Итак, я набрал двадцать пробежек, и для победы нужно было еще двенадцать, и оба мы пыхтели, как киты. Теперь откладывать было некуда, настала пора решать: выиграть и получить проблемы с Тиггом или проиграть, предоставив Соломону целый год безнаказанно соблазнять Элспет на своем проклятом корыте. Представив, как он сально жмется к ней, разомлевшей от луны и лести, у гакаборта, я едва не взбесился и отбил следующий мяч прямо к парадной двери, заработав еще три очка. Но пока я ждал следующей подачи, заметил эту сволочь Тигга – тот стоял, надвинув шляпу на брови и засунув большие пальцы за жилет, в окружении своих головорезов. Я замешкался, прозевал мяч, и тот пролетел на волосок от перекладины.
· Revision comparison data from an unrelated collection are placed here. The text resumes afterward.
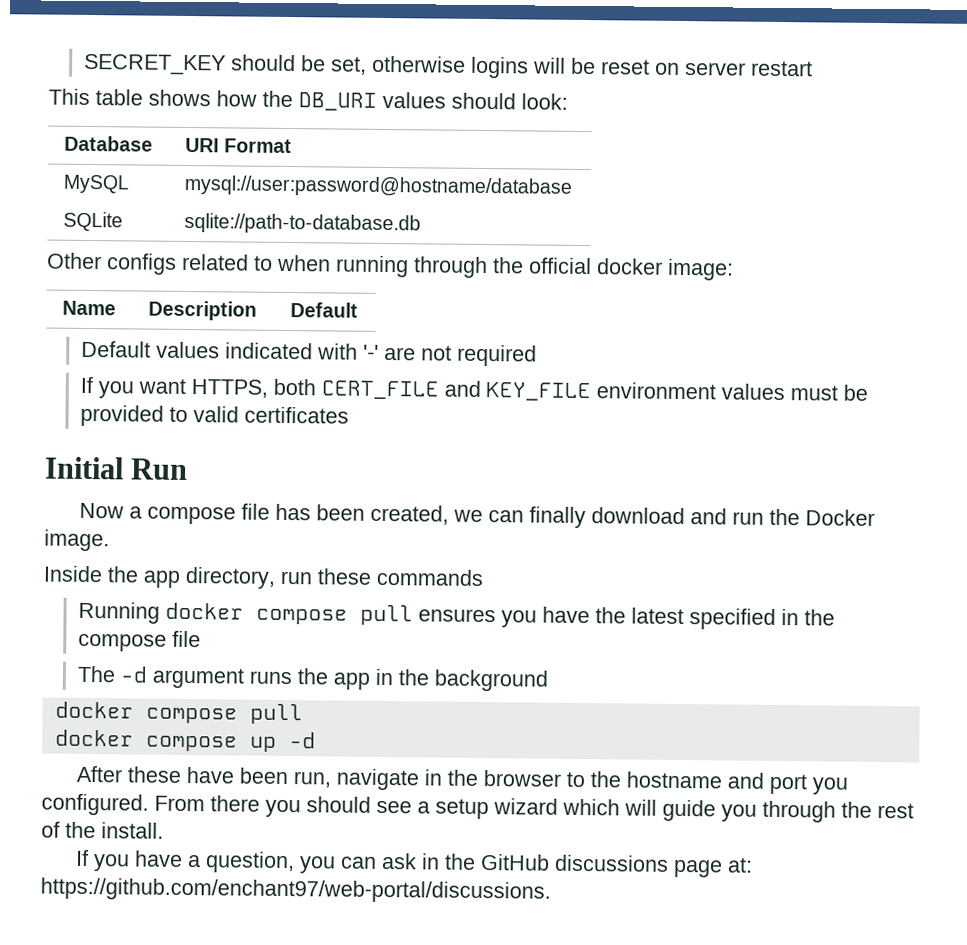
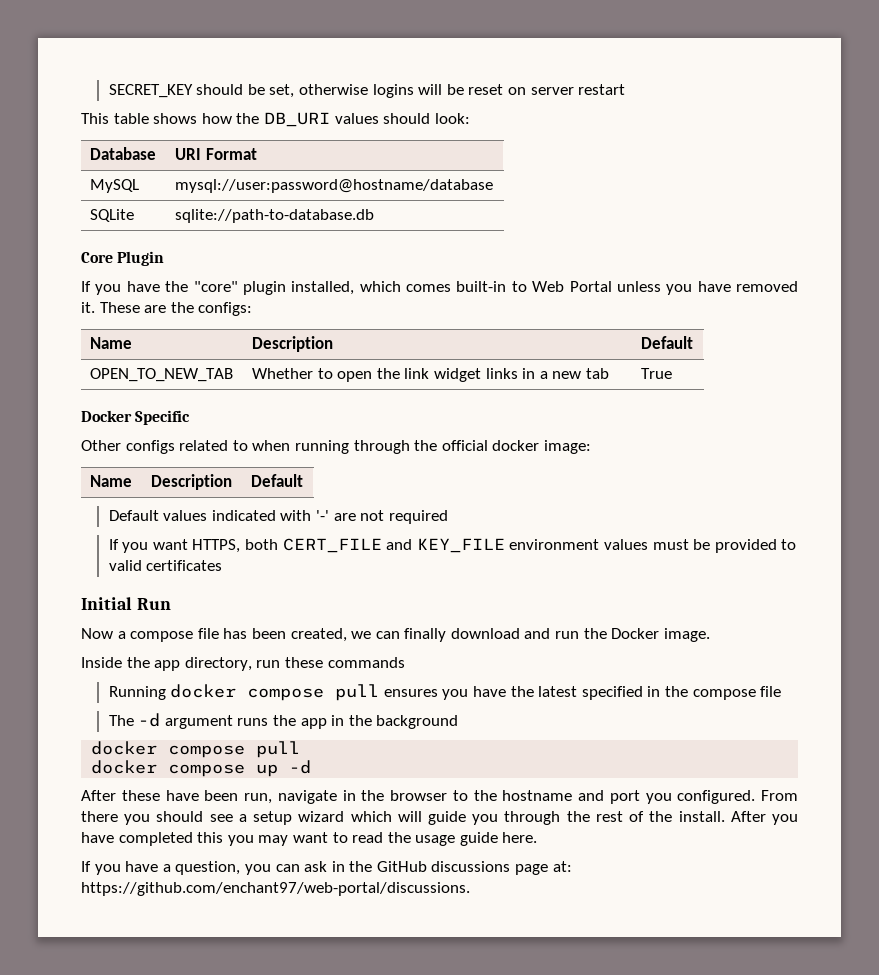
(422, 223) none -> [81,251,165,266] [81,281,798,295] [81,302,253,316] [90,337,133,349] [252,336,334,352] [641,336,694,349] [90,368,234,382] [252,368,609,382] [641,368,673,379] [81,410,191,425] // Core Plugin // If you have the "core" plugin installed, which comes built-in to Web Portal unless you have removed it. These are the configs: // Name | Description | Default // OPEN_TO_NEW_TAB | Whether to open the link widget links in a new tab | True // Docker Specific
(164, 830) none -> [730,811,798,825] [81,832,538,846] After you have completed this you may want to read the usage guide here.

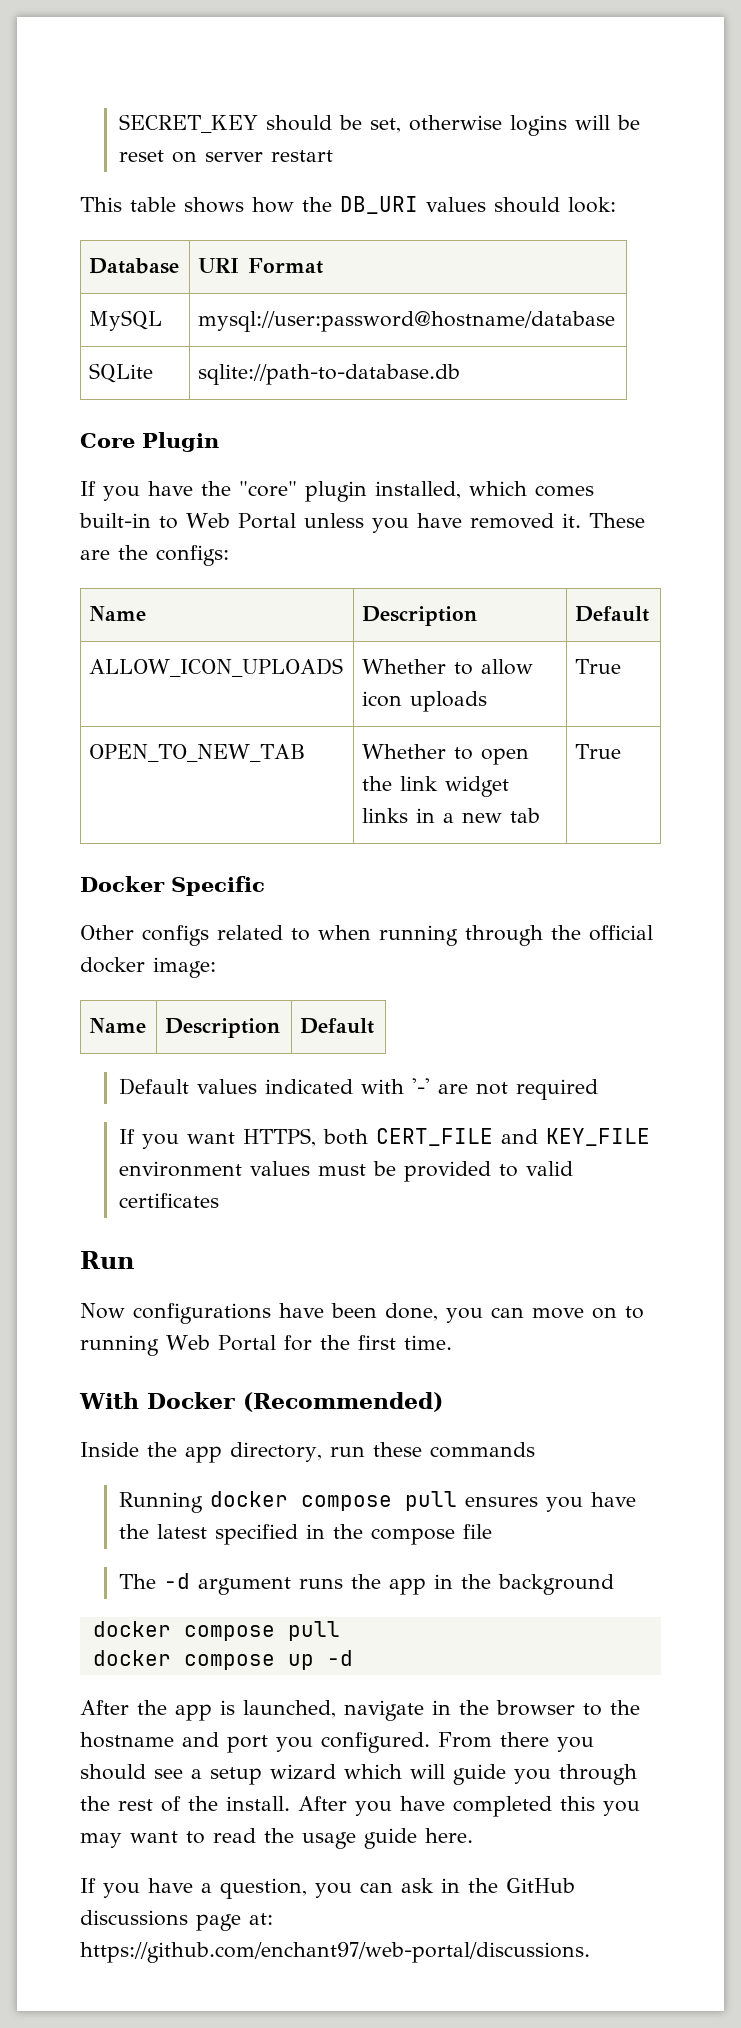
(694, 342) none -> [89,658,344,677] [362,659,534,675] [362,691,488,712] [575,659,622,674] // ALLOW_ICON_UPLOADS | Whether to allow icon uploads | True
[81,597,132,610] Initial -> (219, 1200) none
[117,628,710,642] a compose file has been created, we can finally download and run the Docker image. -> [133,1303,644,1324] [80,1335,452,1356] [79,1392,443,1412] configurations have been done, you can move on to running Web Portal for the first time. // With Docker (Recommended)
[121,790,272,804] these have been run, -> [137,1700,336,1721] the app is launched,

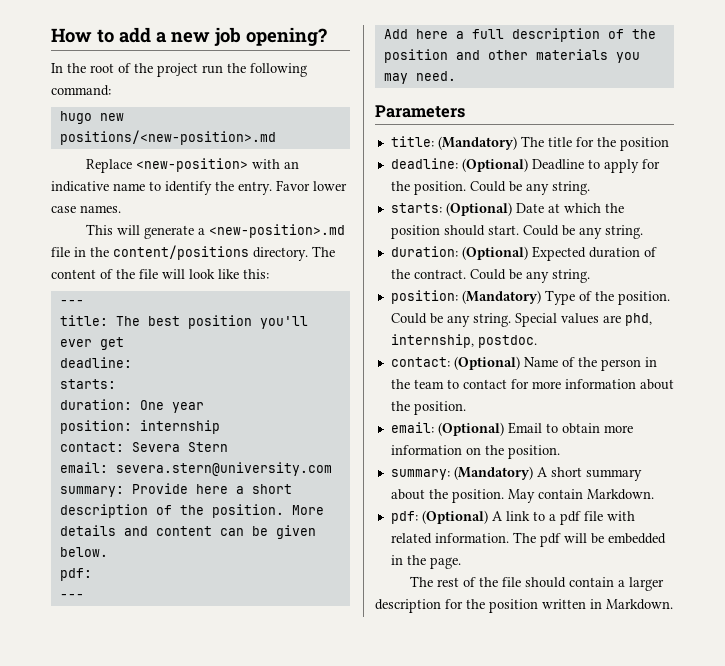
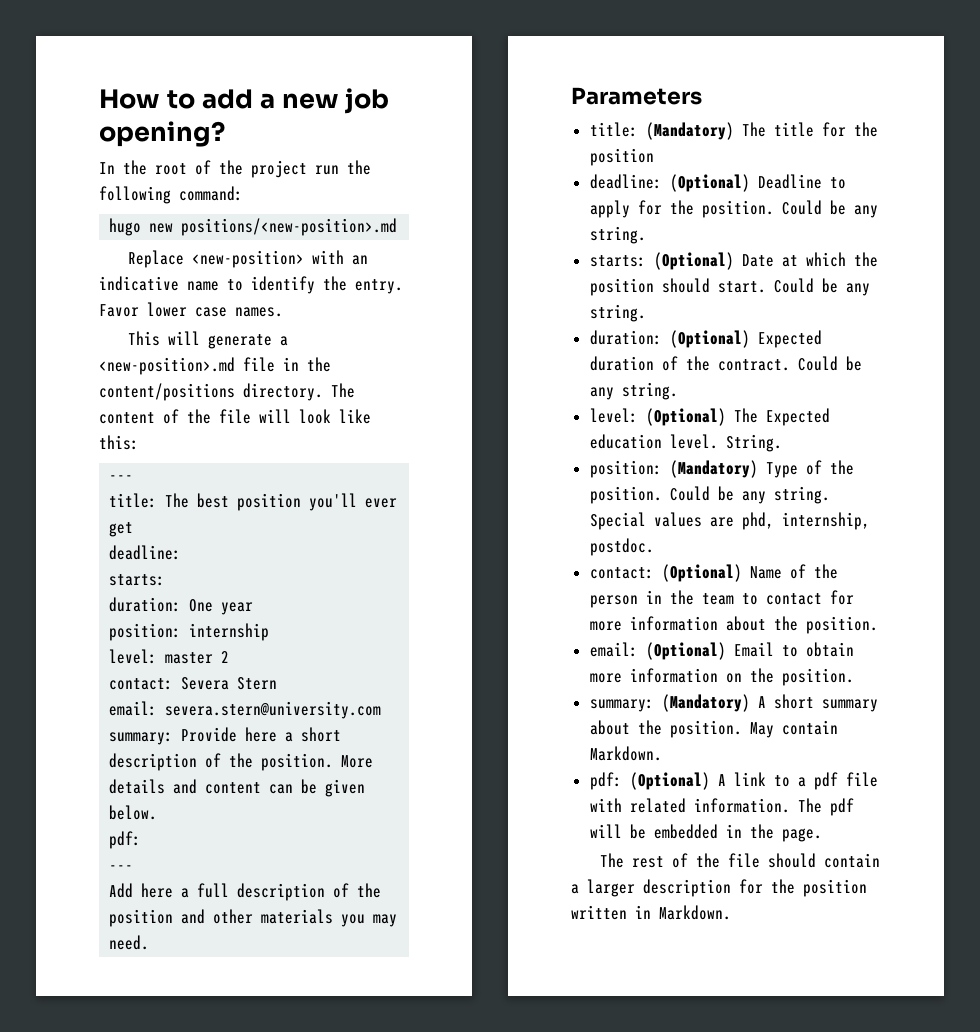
(220, 427) none -> [109,649,230,664] // level: master 2
(590, 276) none -> [589,408,830,426] [589,434,782,452] // level: (Optional) The Expected education level. String.

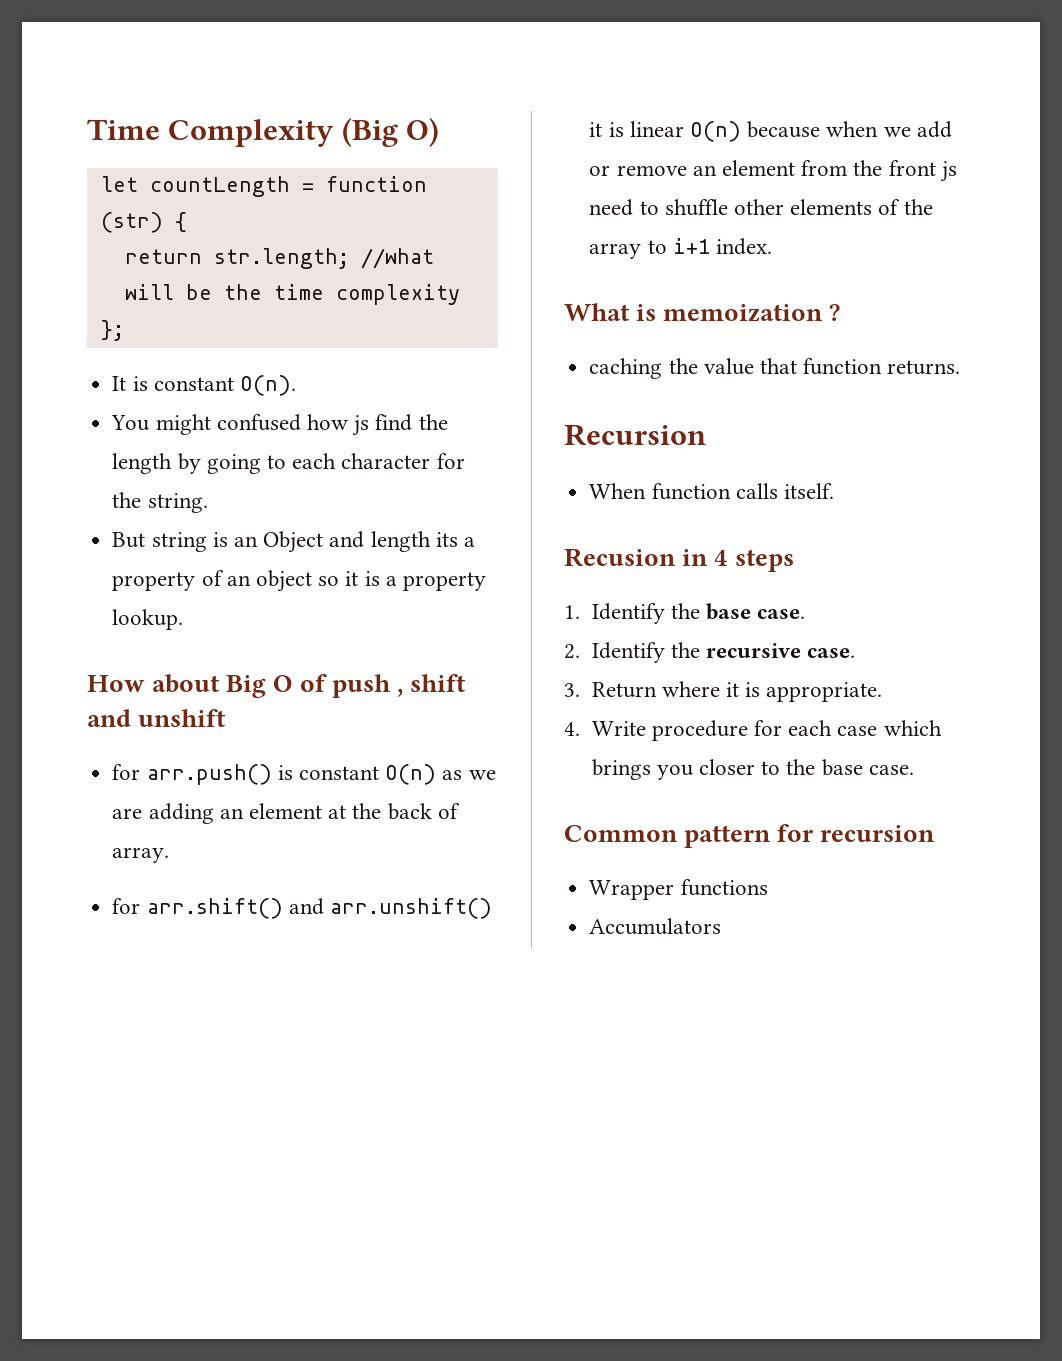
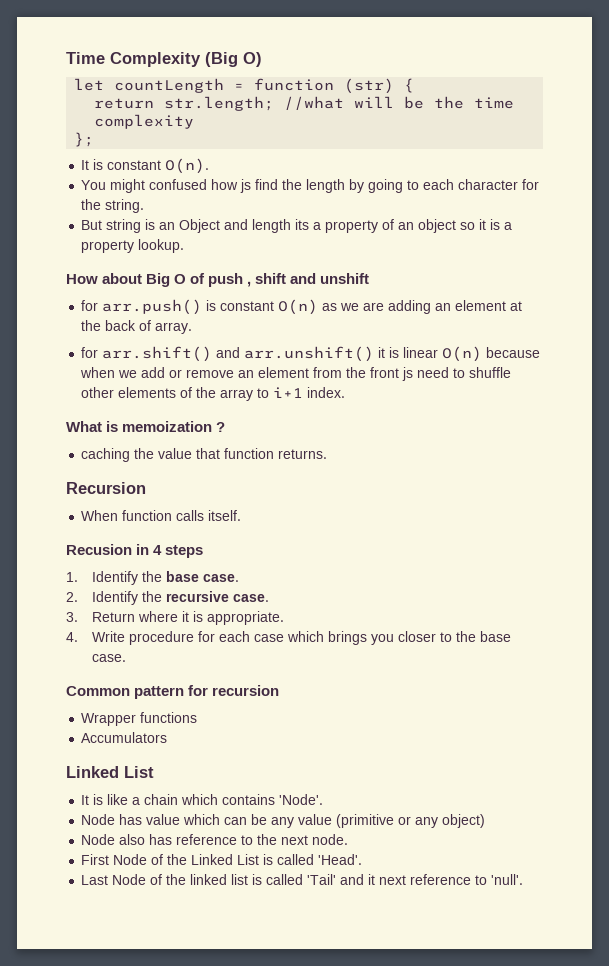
(722, 926) none -> [66,766,154,778] [81,794,324,805] [81,814,486,828] [81,834,349,845] [81,854,363,865] [81,874,524,885] // Linked List // It is like a chain which contains 'Node'. // Node has value which can be any value (primitive or any object) // Node also has reference to the next node. // First Node of the Linked List is called 'Head'. // Last Node of the linked list is called 'Tail' and it next reference to 'null'.

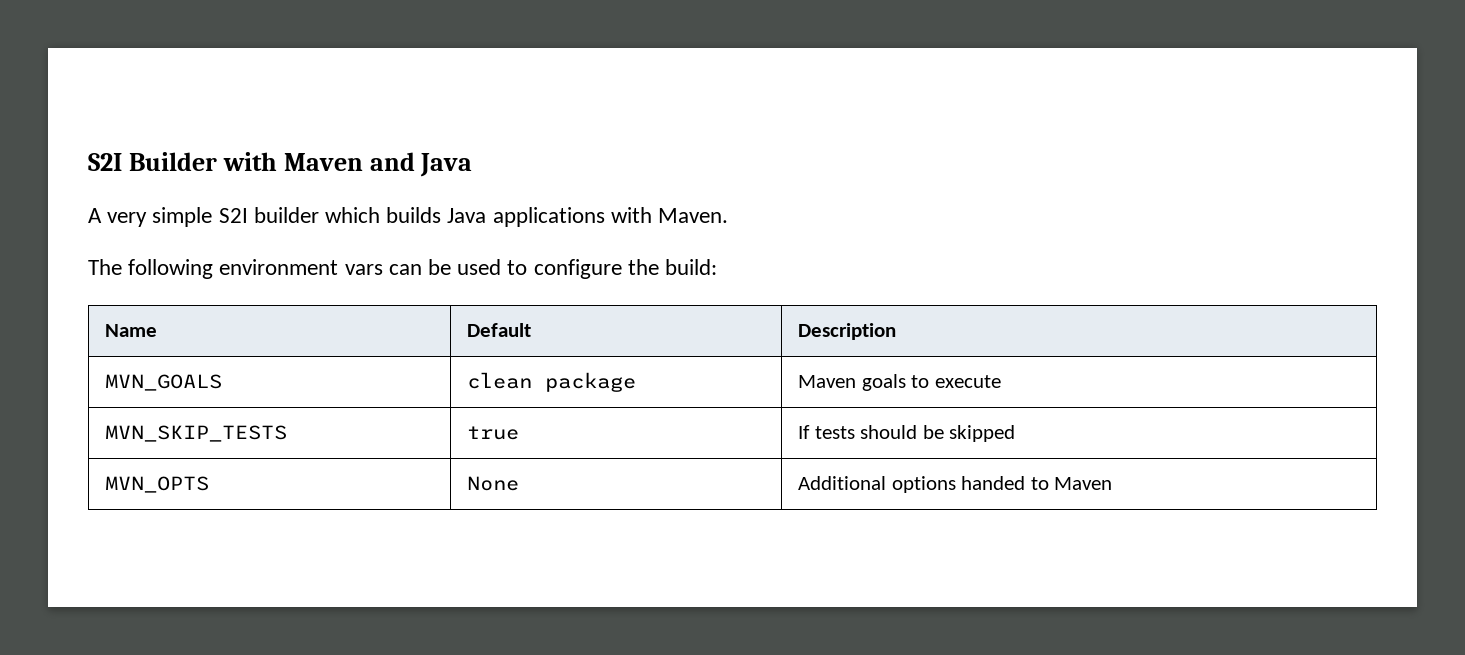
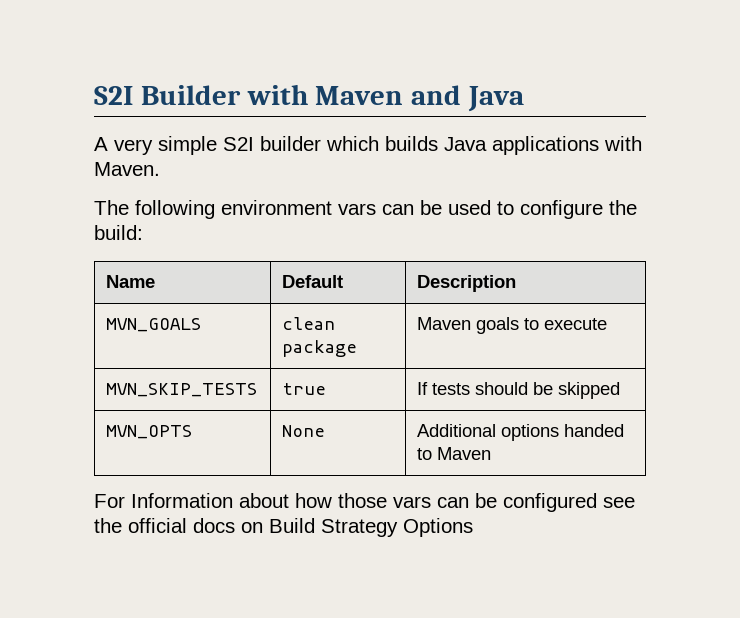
(1113, 483) none -> [94,493,635,512] [94,518,473,537] // For Information about how those vars can be configured see the official docs on Build Strategy Options

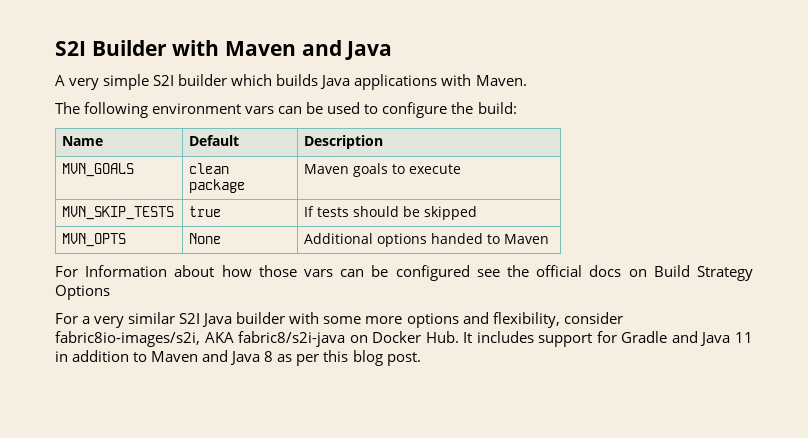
(473, 527) none -> [55,312,623,328] [55,331,754,347] [55,350,421,366] // For a very similar S2I Java builder with some more options and flexibility, consider fabric8io-images/s2i, AKA fabric8/s2i-java on Docker Hub. It includes support for Gradle and Java 11 in addition to Maven and Java 8 as per this blog post.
Как же, ч-т возьми, быть? Тигг бросил через плечо реплику одному из своих присных – и я с силой отбил следующий мяч, послав его высоко над головой Соломона. Я ринулся в пробежку, успев добавить к ней еще две. Итого до победы оставалось семь. Дон снова подал, и на этот раз здорово: мне едва-едва удалось достать мяч, отбив его на расстояние, достаточное для одиночной пробежки. Еще шесть, и зрители хлопали и смеялись, не сводя с нас глаз. Я облокотился на биту, наблюдая за Тиггом и пытаясь унять безотчетный страх – нет, он не был безотчетным. Мне грозила перспектива быть уличенным в том, что я брал деньги у жулика, да вдобавок его головорезы разукрасят мне физиономию в какой-нибудь тихой аллейке Хаймаркета. Нужно проиграть: если даже Соломон будет наставлять мне с Элспет рога по всему Востоку, я этого хотя бы не увижу. Я посмотрел на нее: она стояла и так мило махала мне, подбадривая; поглядел на Соломона, разбегающегося для подачи, – его черные волосы блестели от пота, а глаза горели.
– Нет, Б-ом клянусь! – вскричал я и отбил подачу с такой силой, что мяч пулей просвистел через окно цокольного этажа.
Как же они кричали, когда Соломон ломился через ряды сидений, заставляя дам прыскать врассыпную, в то время как мужчины едва не валились на землю от хохота. Дон влетел в парадную дверь, а я, заканчивая вторую пробежку, бросил взгляд на зловещую фигуру в красном жилете. Только он и его дружки стояли спокойно и молча посреди беснующейся толпы. ч-ов Соломон – он что, будет искать этот ч-ов мяч вечно? Я продолжал бегать, чувствуя, как снова теряю уверенность; тут, к концу третьей пробежки, из дома донесся вопль и Соломон, растрепанный, но довольный, выскочил наружу. Еще три очка, и матч будет мой.
Но я смогу, не посмею выиграть – помимо прочего, будь я твердо убежден в целомудрии Элспет, а так: одним Соломоном больше, одним меньше – никакой разницы. Лучше уж быть рогоносцем, чем опозоренным калекой. Последние полчаса меня кидало из стороны в сторону, но теперь я твердо решил слить игру. Взмахнув битой, я пропустил мяч, но тот не попал в калитку; потом отбил прямо на него, но с недолетом; на следующей подаче начал пробежку, которую не должен был закончить, но этот жирный олух, которому только и оставалось, что сбить победную калитку, промазал от волнения. Я приплелся на рубеж под возбужденный шум зрителей. Соломон – Флэши 31:30, и даже коротышка Феликс в нетерпении перетаптывался с ноги на ногу, давая дону сигнал подавать.
На поле не слышалось теперь ни звука. Я замер у черты сам не свой, а Соломон отошел на двойную дистанцию, переводя дух, потом взял мяч. Я все прикинул в уме: будет прямая подача, которую я пропущу и позволю выбить себя из игры.